The Jordanian census of 1961 found 704 inhabitants in Beit Kahil.

===Post-1967===
Since the Six-Day War in 1967, Beit Kahil has been under Israeli occupation. Since 1995, it has been governed by the Palestinian National Authority (PNA) as part of Area B of the West Bank.

According to the Palestinian Central Bureau of Statistics, Beit Kahil had a population of approximately 6,526 inhabitants in 2007. The population is made up of several clans, including al-Attawna, al-Assafra, al-Zuhoor, al-Judi, Barham and al-Khateeb. The village's total land area is 5,795 dunams.

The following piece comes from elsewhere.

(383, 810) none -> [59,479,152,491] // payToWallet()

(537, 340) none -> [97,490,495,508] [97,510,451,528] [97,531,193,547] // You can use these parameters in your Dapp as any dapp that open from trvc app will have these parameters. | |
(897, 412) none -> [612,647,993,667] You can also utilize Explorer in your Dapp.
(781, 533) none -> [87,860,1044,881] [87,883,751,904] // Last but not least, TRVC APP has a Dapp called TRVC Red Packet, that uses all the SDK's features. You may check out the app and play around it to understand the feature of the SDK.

====Detention of residents====
In August, 2019, Israeli authorities detained two individuals from Beit Kahil who were accused in the murder of Dvir Sorek; a 19-year-old Israeli settler. In October the detainees were indicted, and in November the IDF demolished the homes of the families of the two detainees, alongside those of two others charged in connection with the murder, in Beit Kahil. The criminal case was resolved two and a half years later, in May 2022, when all four men, together with a fifth, were convicted by military court.

In September, 2019, the deputy mayor and his son in addition to two other people from Beit Kahil were detained in mass arrest over the West Bank.